__What is needed__
Somewhere below is a line with "1|</span><span>____</span><span>hr</span></div> -> none" and, later, a line with "html: <div>Operation</div> ->"; repeat those two lines and all the lines between them, exactly as they are.

__Exercise data__
--- START ---

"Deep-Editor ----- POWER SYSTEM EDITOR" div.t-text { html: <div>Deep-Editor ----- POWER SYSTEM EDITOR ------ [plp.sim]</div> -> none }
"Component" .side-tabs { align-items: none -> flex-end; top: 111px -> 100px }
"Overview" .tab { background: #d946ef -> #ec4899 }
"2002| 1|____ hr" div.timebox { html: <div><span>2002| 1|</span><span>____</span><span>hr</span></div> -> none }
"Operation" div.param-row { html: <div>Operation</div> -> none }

--- END ---
--- START ---

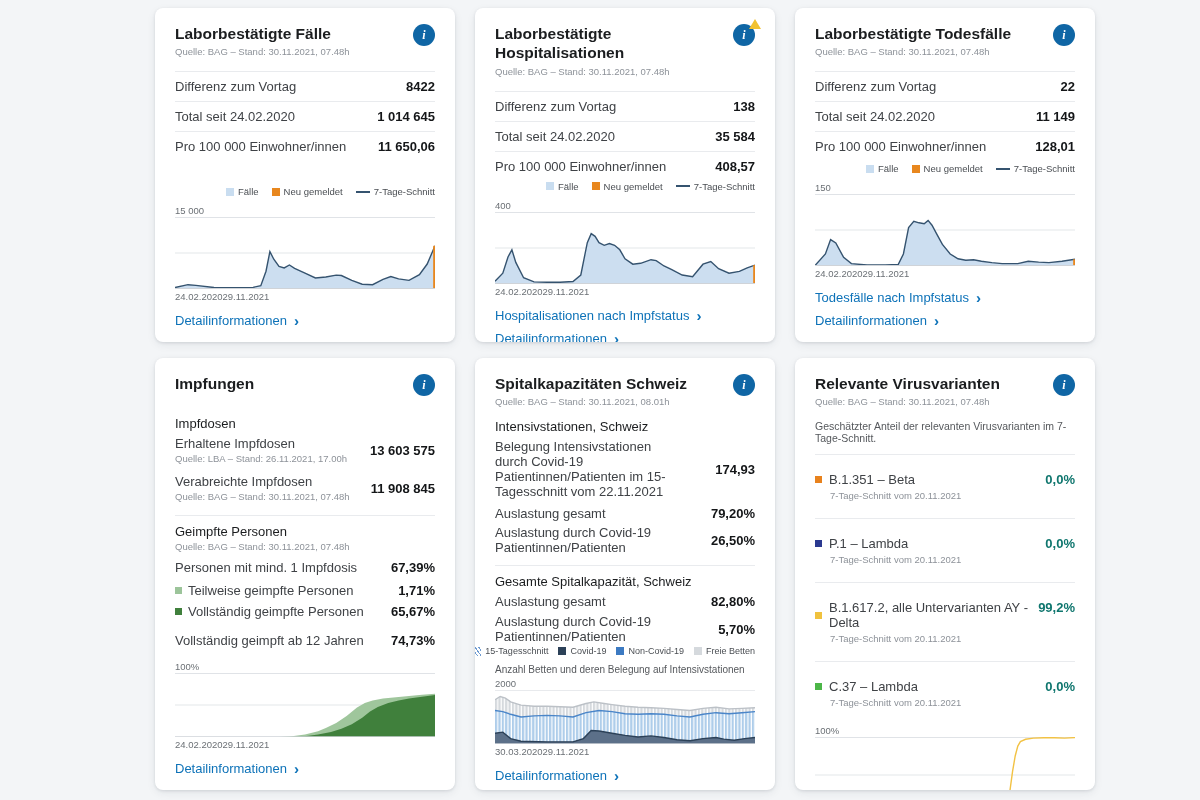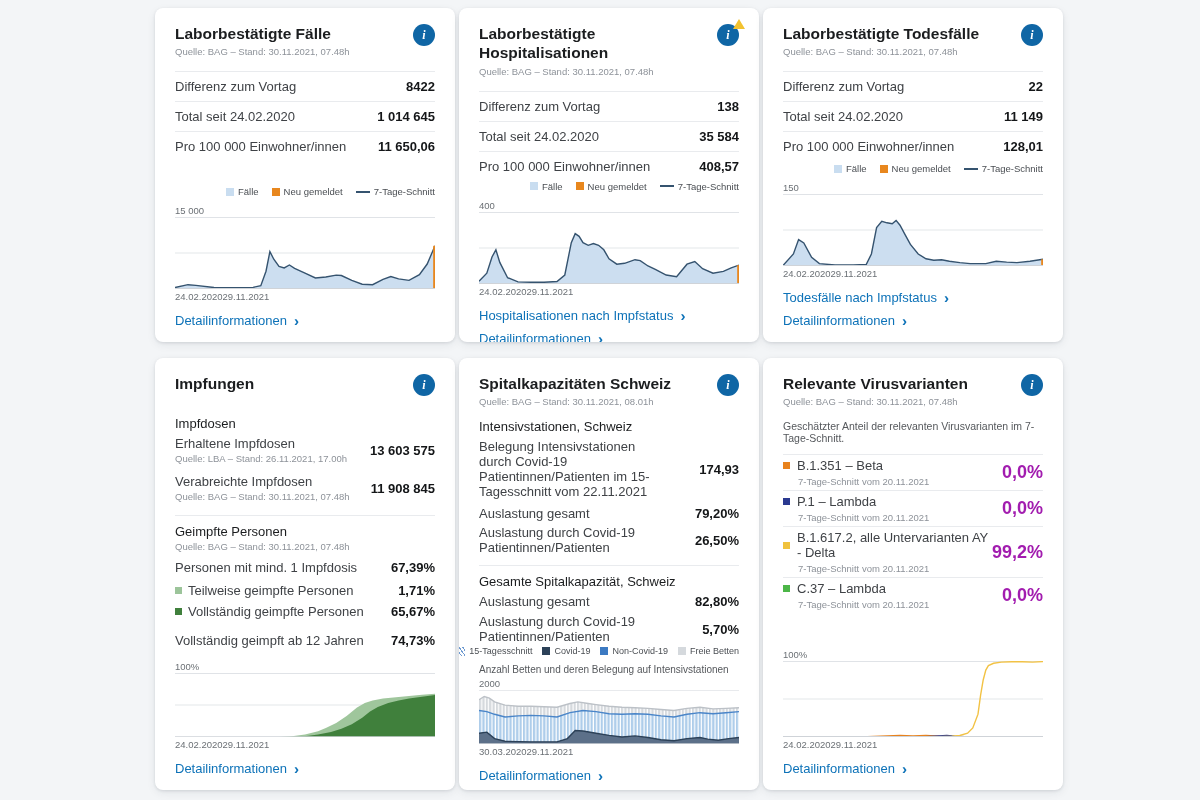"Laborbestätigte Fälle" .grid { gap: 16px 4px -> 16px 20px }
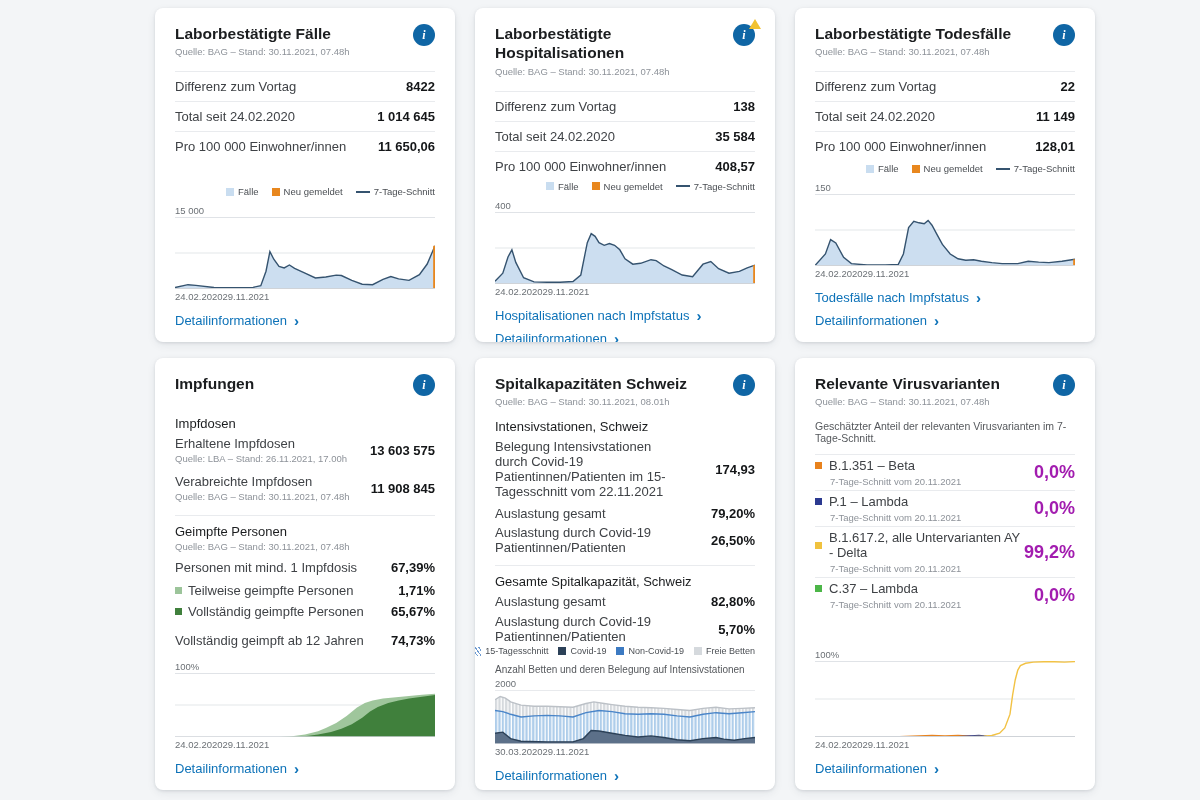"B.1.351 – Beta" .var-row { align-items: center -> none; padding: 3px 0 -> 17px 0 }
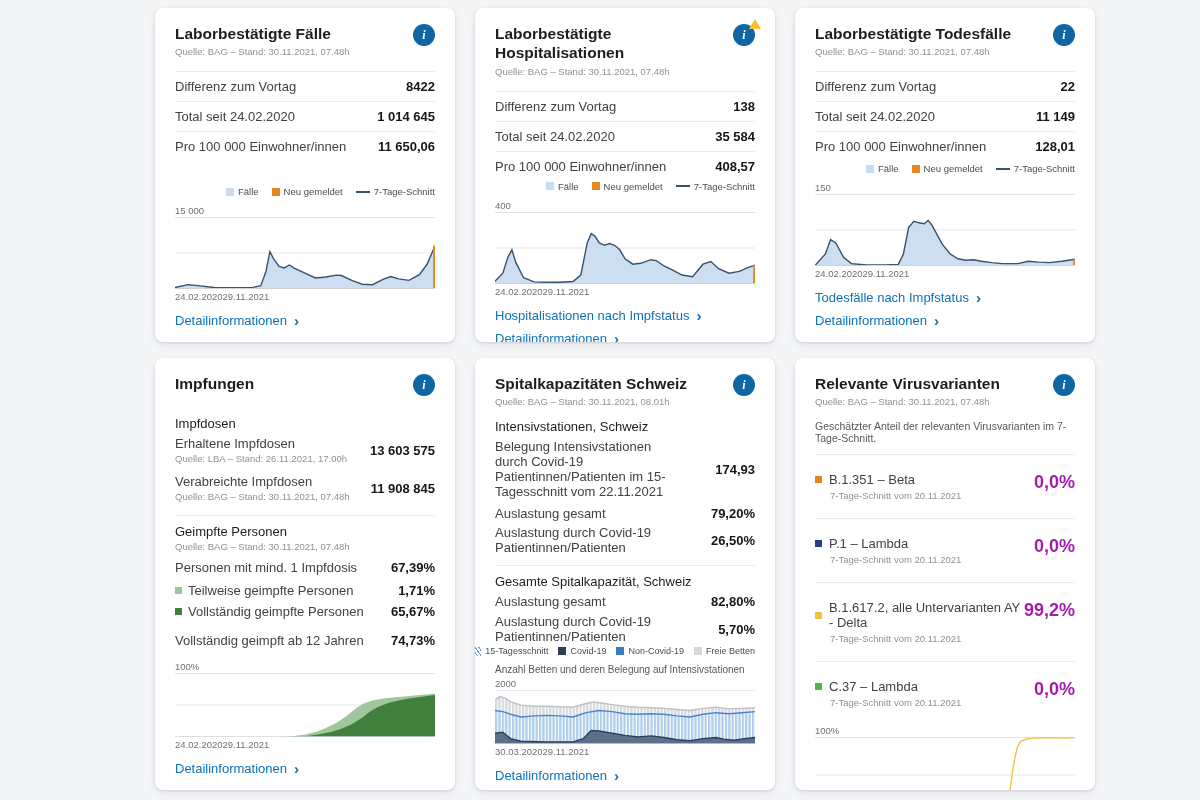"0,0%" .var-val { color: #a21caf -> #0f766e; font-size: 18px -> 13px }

--- END ---
--- START ---

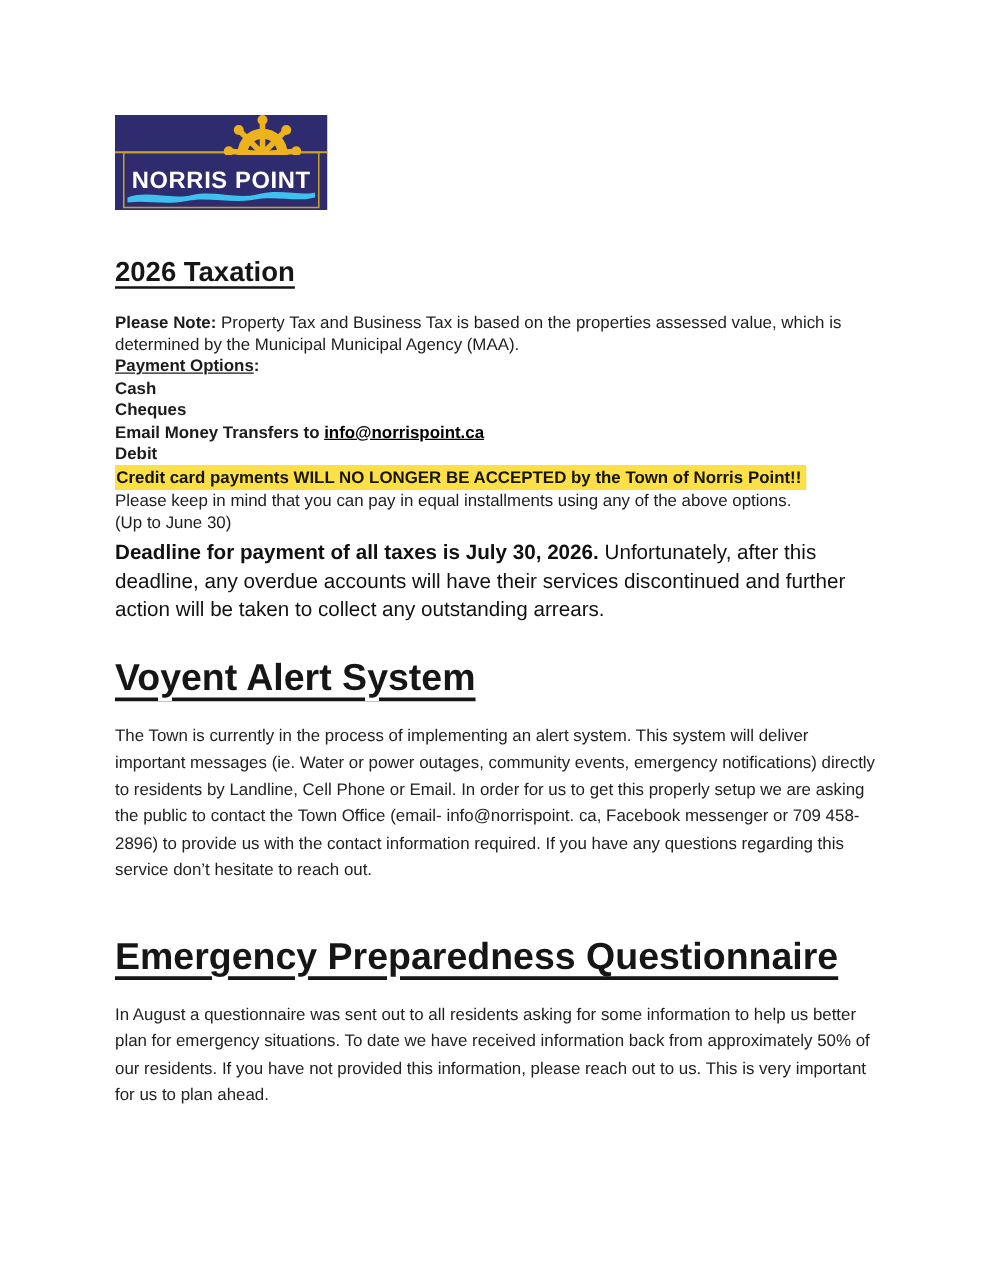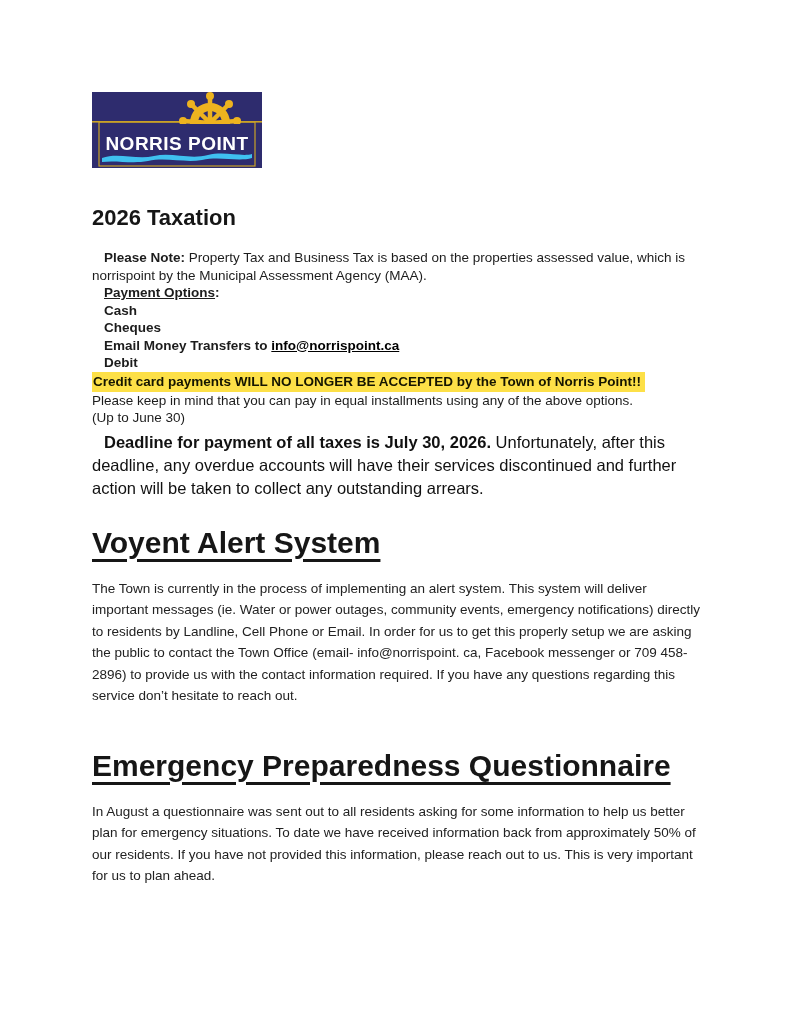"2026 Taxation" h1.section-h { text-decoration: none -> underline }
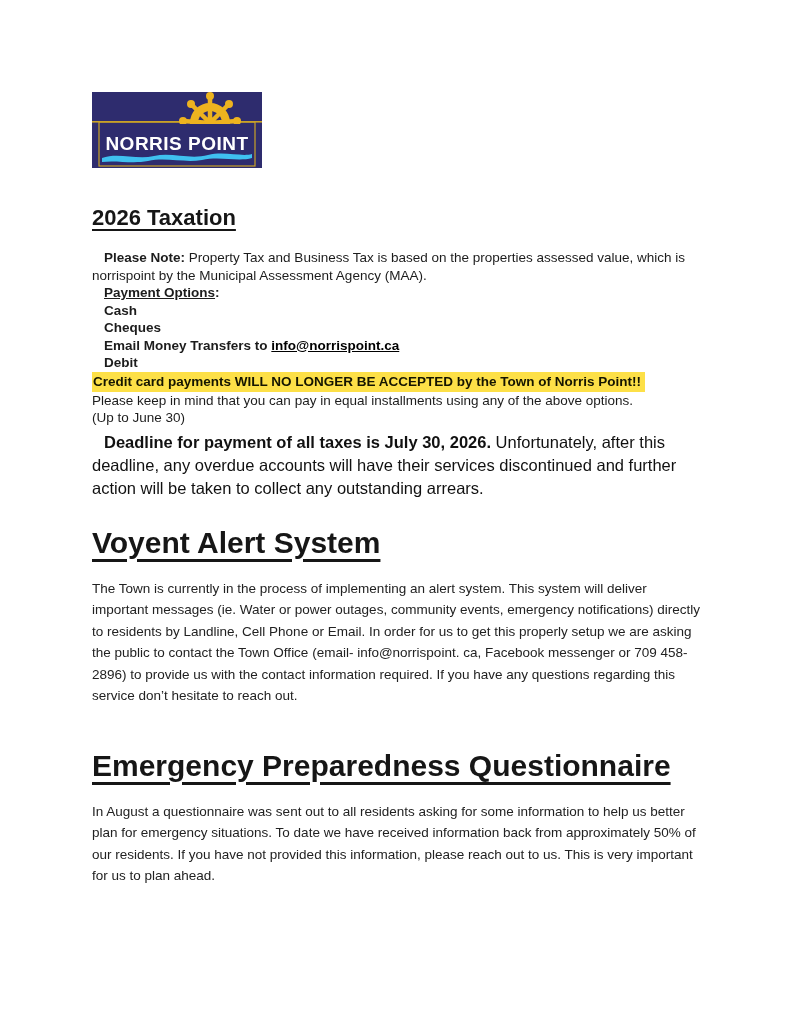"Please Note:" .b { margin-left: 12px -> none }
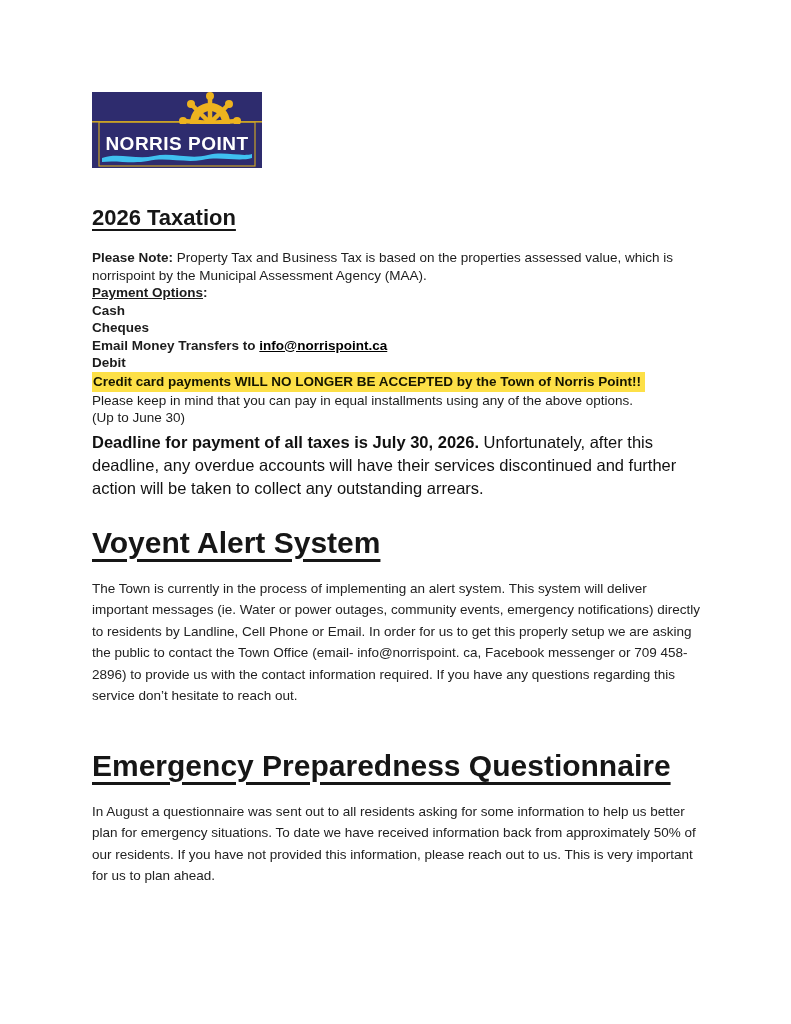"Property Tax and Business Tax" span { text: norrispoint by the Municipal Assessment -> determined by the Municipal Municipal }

--- END ---

__Output for this task__
"2002| 1|____ hr" div.timebox { html: <div><span>2002| 1|</span><span>____</span><span>hr</span></div> -> none }
"Operation" div.param-row { html: <div>Operation</div> -> none }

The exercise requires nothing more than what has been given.